Et tu regardais à la télévision les voitures brûlées. Les mots hachés, pour expliquer quelque chose que tu ne comprenais pas. C'est votre cœur ramolli qui parle maintenant de pauvres et de misère. C'est votre cœur encroûté par la paix qui parle de désœuvrement. Et le tien qui a peur.
Je vous parle de ces bêtes fantômes qui meurent au grand jour. Après avoir fait tomber des tours. Droites verticales. Cordeaux de fer. Phalles apprêtées acier béton alliages. L'architecture est la mère de tous les arts. Sa méthodique destruction aussi.» (Tarik Noui, La Treille des négriers, Éd. Léo Scheer, coll. Melville, 2006, p. 13-14)

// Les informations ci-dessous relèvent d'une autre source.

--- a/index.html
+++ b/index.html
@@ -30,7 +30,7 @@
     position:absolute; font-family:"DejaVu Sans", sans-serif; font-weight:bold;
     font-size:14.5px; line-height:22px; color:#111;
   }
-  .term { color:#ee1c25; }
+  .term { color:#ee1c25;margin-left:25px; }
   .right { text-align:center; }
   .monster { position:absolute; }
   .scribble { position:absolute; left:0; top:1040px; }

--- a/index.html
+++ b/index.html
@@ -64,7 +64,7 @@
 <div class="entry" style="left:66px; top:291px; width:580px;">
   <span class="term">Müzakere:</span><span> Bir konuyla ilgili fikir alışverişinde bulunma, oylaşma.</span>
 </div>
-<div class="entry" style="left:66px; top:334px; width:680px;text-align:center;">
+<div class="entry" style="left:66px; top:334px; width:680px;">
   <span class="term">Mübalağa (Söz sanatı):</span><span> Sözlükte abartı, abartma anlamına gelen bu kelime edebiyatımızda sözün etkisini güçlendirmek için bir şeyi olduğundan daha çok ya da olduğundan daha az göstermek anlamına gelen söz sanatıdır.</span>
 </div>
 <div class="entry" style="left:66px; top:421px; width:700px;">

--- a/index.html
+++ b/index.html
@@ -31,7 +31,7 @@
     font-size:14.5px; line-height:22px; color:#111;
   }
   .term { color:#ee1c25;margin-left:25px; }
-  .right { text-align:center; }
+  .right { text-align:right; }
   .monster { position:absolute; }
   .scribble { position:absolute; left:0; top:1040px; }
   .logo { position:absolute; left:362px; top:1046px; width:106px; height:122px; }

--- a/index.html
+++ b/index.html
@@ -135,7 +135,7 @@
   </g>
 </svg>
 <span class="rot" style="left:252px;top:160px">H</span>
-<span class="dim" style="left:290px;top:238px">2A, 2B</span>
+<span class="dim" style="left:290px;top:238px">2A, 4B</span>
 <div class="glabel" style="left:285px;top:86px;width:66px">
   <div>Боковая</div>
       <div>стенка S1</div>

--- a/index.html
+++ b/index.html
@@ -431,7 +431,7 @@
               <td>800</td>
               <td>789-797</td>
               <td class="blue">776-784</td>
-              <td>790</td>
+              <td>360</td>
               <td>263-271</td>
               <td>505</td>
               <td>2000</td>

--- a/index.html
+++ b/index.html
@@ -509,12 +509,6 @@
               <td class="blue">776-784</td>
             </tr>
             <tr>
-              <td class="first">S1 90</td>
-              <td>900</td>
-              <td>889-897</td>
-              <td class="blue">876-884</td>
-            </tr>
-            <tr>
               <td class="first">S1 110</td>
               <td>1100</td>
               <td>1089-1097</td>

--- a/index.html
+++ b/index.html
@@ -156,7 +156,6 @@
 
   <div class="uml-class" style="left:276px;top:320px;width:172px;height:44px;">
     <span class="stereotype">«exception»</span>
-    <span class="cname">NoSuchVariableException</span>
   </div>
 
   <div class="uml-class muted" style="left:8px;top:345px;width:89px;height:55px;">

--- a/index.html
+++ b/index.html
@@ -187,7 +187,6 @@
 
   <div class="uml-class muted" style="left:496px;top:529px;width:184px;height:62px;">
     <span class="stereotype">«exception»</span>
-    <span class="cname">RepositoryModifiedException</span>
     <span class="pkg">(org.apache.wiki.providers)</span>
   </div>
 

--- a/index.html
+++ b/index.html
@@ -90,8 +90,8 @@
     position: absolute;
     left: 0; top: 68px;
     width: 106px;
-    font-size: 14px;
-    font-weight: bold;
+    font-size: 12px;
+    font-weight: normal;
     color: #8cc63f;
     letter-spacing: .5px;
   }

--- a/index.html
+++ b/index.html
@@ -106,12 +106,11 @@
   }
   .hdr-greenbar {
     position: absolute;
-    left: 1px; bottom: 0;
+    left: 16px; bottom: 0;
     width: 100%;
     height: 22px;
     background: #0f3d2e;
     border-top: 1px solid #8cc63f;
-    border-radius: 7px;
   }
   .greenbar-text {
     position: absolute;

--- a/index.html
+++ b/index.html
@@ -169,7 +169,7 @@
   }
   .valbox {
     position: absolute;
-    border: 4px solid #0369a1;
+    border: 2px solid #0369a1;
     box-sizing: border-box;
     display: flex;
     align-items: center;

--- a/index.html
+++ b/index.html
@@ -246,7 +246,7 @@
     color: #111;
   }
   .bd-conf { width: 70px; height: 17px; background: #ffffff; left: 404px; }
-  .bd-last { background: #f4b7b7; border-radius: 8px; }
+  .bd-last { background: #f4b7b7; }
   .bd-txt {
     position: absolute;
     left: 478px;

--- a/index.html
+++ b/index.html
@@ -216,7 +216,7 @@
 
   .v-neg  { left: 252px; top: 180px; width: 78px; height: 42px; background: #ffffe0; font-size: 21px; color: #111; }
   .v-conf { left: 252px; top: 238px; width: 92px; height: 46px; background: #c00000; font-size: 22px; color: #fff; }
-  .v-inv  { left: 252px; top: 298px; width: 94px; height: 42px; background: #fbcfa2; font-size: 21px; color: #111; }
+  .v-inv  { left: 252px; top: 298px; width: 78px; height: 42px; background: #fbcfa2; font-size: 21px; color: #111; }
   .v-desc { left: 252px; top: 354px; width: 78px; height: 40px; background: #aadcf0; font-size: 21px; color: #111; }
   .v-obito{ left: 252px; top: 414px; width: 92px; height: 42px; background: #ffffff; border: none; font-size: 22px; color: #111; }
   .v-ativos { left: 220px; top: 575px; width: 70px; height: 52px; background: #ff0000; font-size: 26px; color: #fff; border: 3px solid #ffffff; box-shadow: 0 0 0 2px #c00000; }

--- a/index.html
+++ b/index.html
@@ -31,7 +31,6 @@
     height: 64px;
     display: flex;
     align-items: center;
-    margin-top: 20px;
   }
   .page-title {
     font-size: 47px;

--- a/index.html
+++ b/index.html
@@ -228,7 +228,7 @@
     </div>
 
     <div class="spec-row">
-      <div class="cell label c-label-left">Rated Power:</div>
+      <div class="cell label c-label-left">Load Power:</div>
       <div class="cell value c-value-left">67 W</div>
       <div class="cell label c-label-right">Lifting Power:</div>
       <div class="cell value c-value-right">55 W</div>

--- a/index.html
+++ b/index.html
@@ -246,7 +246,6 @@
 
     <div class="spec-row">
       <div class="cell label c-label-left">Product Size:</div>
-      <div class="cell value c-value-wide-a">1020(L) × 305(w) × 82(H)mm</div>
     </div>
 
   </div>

Pendant le dîner — et puisqu'il n'y a pas de Ce soir ou Jamais, ces temps-ci — je plonge dans le noir & blanc de 1958, celui de Jean-Pierre Melville à New York, avec Deux Hommes dans Manhattan. Film d'ambiance, pour faire découvrir la nuit américaine pendant l'enquête de deux journalistes français, l'homme disparu, typique Mac Guffin, n'étant qu'une occasion de tourner la clé des deux petits automates qui rejouent, de bars en voitures, le combat entre l'honnêteté et l'opportunisme (ici, journalistiques).
Ainsi, sans le faire exprès j'ai, possible ballot des tréfonds, dans la même journée trois perspectives radicalement différentes sur New York et l'Amérique.